Does the compiler know best?

Ted Dziuba recently blogged about Python3’s Marketing Problem. I chimed in on the comment thread, but there was a deeper point that I felt is missed in the discussions about the GIL and PyPy and performance.  Lately I’ve seen more and more people expressing sentiments along the lines of:

I’m of the same mind, but think that instead of offering a GIL fix, the goodie should have been switching over to PyPy. That would have sold even more people on it than GIL removal, I think.

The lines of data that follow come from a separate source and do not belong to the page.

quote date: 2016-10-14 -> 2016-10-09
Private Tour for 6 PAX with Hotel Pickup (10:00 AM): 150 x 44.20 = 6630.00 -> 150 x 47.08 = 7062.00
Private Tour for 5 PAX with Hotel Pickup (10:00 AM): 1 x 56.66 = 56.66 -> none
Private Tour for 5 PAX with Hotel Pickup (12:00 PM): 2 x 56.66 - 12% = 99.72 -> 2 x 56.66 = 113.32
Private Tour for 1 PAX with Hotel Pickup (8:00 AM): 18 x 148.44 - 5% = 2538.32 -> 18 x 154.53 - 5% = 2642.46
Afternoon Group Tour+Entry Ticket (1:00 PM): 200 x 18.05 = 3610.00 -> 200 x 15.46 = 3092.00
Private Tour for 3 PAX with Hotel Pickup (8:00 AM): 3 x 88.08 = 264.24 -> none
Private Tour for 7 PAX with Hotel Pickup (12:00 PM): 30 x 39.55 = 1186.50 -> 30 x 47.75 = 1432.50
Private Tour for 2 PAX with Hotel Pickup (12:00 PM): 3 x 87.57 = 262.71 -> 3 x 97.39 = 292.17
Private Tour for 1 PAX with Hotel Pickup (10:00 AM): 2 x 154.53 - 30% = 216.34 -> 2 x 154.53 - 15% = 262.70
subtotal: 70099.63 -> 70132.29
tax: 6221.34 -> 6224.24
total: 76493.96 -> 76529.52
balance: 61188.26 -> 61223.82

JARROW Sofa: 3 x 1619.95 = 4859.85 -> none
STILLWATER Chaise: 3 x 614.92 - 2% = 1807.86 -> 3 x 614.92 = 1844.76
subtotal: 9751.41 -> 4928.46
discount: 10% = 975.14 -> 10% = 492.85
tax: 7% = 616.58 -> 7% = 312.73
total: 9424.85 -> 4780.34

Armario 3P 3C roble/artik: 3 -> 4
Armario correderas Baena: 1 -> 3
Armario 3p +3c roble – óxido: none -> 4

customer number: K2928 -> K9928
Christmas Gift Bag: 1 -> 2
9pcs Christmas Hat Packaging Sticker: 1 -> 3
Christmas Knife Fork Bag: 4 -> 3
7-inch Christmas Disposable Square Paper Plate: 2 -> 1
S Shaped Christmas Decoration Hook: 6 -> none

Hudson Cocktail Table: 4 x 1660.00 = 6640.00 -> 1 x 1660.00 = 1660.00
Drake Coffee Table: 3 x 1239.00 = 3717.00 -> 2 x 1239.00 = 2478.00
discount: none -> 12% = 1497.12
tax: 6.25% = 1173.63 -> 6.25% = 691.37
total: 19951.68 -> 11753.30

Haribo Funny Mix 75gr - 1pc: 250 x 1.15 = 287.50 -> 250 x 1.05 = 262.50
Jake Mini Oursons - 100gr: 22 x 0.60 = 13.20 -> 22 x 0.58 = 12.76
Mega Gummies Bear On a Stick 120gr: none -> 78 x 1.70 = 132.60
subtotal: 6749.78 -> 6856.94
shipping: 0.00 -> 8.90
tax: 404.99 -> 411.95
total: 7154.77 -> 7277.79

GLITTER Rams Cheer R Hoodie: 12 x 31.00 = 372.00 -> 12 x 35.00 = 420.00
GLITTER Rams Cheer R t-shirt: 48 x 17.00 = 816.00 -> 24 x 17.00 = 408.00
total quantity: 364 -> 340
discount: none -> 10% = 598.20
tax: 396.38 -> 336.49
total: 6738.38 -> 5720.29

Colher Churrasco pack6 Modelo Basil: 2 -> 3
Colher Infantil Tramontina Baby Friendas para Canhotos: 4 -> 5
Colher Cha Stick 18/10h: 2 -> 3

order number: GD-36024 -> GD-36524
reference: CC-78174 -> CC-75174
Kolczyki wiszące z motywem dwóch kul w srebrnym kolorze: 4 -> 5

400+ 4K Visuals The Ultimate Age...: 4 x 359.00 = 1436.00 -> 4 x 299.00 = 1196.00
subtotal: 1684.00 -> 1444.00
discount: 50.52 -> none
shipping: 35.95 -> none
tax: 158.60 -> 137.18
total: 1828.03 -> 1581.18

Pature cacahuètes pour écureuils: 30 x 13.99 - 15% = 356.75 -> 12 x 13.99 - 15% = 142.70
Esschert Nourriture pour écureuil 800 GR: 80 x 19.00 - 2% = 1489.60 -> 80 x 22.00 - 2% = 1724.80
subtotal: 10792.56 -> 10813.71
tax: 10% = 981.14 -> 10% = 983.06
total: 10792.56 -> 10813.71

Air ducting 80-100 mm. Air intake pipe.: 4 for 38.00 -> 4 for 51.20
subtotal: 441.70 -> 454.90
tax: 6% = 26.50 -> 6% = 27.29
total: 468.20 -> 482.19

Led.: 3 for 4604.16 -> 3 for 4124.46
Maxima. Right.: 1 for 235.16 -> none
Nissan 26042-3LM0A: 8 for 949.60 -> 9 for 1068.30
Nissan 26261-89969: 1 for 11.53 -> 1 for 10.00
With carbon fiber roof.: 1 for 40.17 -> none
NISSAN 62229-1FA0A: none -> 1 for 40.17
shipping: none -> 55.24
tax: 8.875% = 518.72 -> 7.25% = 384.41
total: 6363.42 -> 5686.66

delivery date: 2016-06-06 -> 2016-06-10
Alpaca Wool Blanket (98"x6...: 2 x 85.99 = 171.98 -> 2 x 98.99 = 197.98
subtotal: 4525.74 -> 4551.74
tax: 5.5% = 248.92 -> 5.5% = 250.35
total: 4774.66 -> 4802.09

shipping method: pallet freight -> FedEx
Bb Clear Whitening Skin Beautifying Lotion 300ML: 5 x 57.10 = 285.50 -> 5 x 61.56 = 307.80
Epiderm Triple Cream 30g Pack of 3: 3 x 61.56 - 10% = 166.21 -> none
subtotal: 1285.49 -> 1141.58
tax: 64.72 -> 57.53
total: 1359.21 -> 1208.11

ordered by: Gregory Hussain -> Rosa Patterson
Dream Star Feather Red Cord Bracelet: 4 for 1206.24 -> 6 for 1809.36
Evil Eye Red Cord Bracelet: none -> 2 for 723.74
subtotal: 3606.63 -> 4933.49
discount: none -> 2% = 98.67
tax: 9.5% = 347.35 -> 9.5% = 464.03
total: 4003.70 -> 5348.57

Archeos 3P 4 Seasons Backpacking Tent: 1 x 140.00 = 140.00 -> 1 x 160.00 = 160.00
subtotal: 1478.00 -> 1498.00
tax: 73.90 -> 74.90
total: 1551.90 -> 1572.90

I know it is an unpopular opinion, but somebody’s got to say it: PyPy is an even more drastic change to the Python language than Python3. It’s not even a silver bullet for performance. I believe that its core principles are, in fact, antithetical to the very things that have brought Python its current success. This is not to say that it’s not an interesting project. But I really, really feel that there needs to be a visible counter to the meme that “PyPy is the future of Python performance”.

What is the core precept of PyPy? It’s that “the compiler knows best”. Whether it’s JIT hotspot optimization, or using STM to manage concurrency, the application writer, in principle, should not have to be bothered with mundane details like how the computer actually executes instructions, or which instructions it’s executing, or how memory is accessed. The compiler knows best.

Conversely, one of the core strengths of Python has been that it talks to everybody, because its inner workings are so simple. Not only is it used heavily by folks of all stripes to integrate legacy libraries, but it’s also very popular as an embedded scripting system in a great number of applications. It is starting to dominate on the backend and the front-end in the computer graphics industry, and hedge funds are starting to converge on it as the best language to layer on top of their low-level finance libraries.

If you doubt that transparency is a major feature, you simply have to look at the amount of hand-wringing that JVM folks do about “being hit by the GC” to understand that there, but by the grace of Guido, go we. If we have to give up
ease of embedding and interoperability, and visibility into what the running system is doing, for a little improvement in performance, then the cost is too steep.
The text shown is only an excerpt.